===== Given information

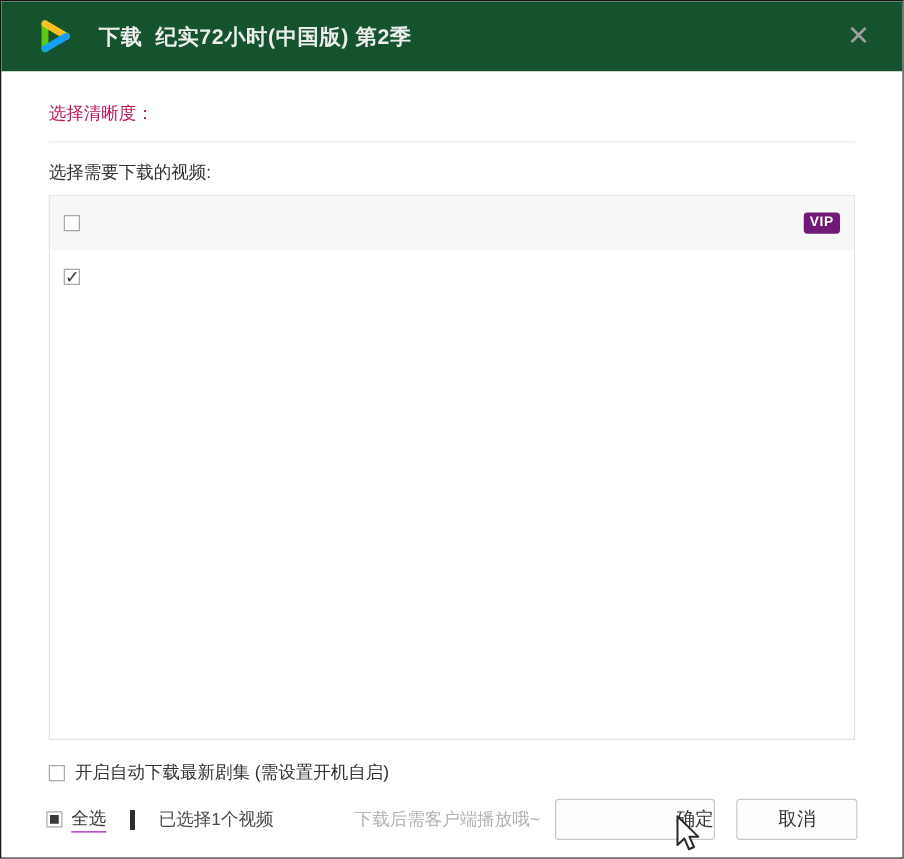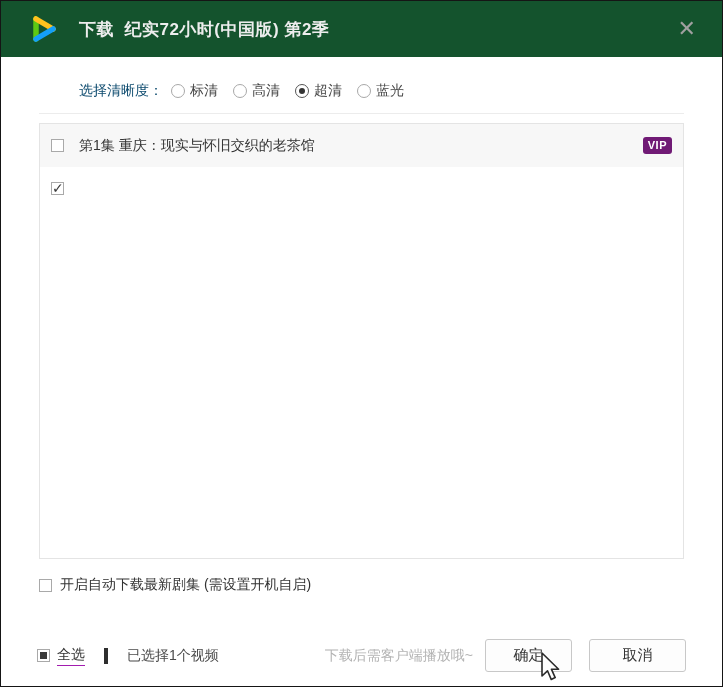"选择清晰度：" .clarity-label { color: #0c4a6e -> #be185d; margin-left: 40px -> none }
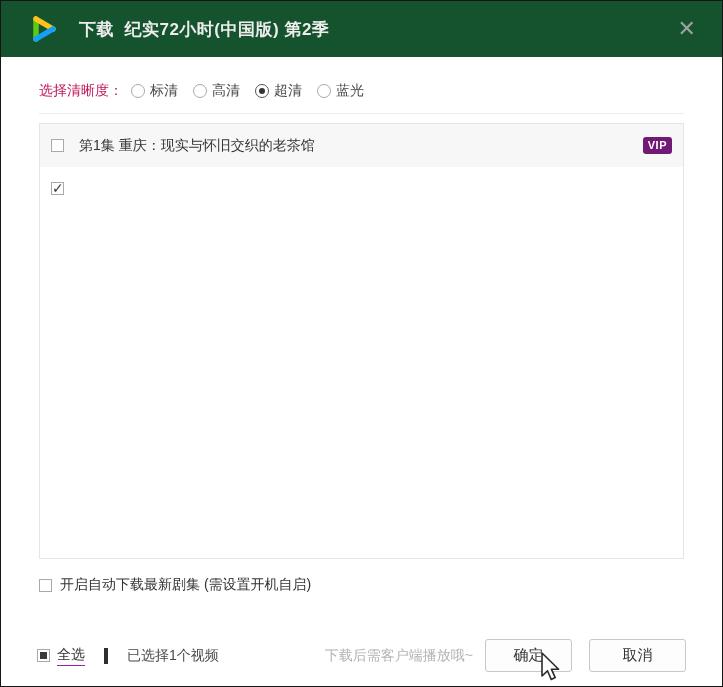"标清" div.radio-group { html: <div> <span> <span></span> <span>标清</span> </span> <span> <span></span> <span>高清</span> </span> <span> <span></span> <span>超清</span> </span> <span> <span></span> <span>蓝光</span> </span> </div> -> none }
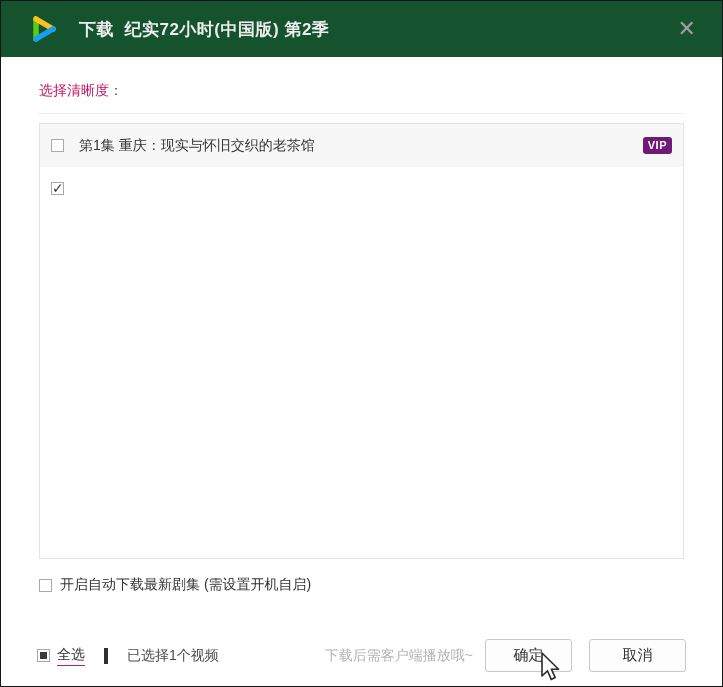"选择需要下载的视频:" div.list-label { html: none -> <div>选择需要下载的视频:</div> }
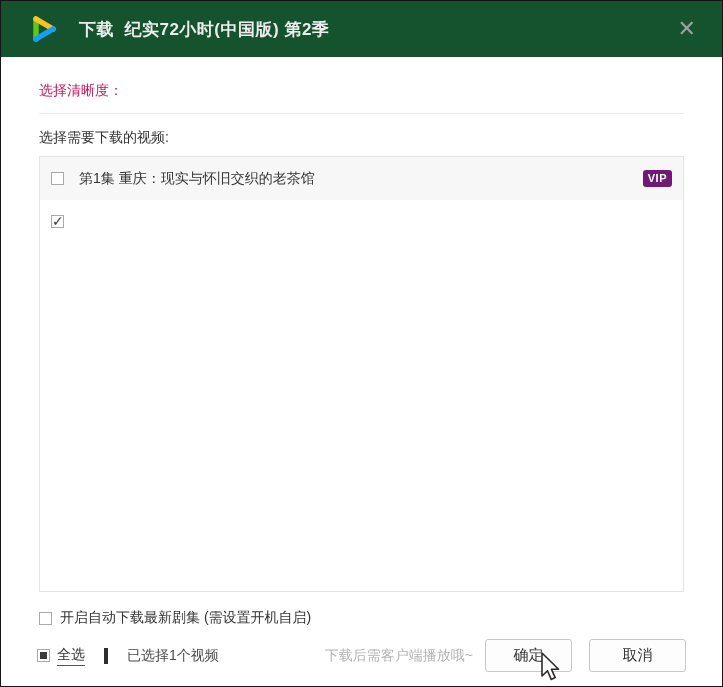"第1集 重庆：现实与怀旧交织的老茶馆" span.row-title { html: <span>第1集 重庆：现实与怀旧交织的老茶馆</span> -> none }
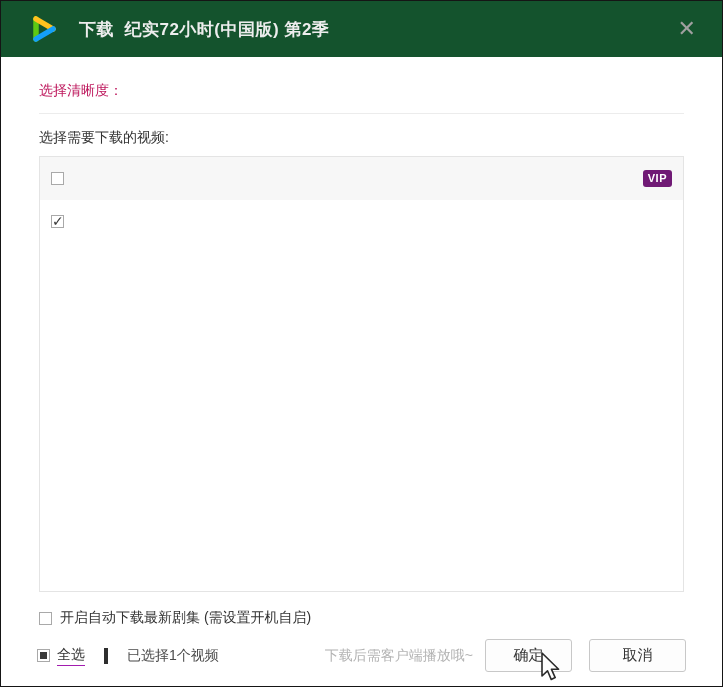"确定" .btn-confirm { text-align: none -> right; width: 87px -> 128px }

==========

— What you should do —
The entries are to be reproduced exactly, excluding any pictures they contain.

— Answer for the task —
"选择清晰度：" .clarity-label { color: #0c4a6e -> #be185d; margin-left: 40px -> none }
"标清" div.radio-group { html: <div> <span> <span></span> <span>标清</span> </span> <span> <span></span> <span>高清</span> </span> <span> <span></span> <span>超清</span> </span> <span> <span></span> <span>蓝光</span> </span> </div> -> none }
"选择需要下载的视频:" div.list-label { html: none -> <div>选择需要下载的视频:</div> }
"第1集 重庆：现实与怀旧交织的老茶馆" span.row-title { html: <span>第1集 重庆：现实与怀旧交织的老茶馆</span> -> none }
"确定" .btn-confirm { text-align: none -> right; width: 87px -> 128px }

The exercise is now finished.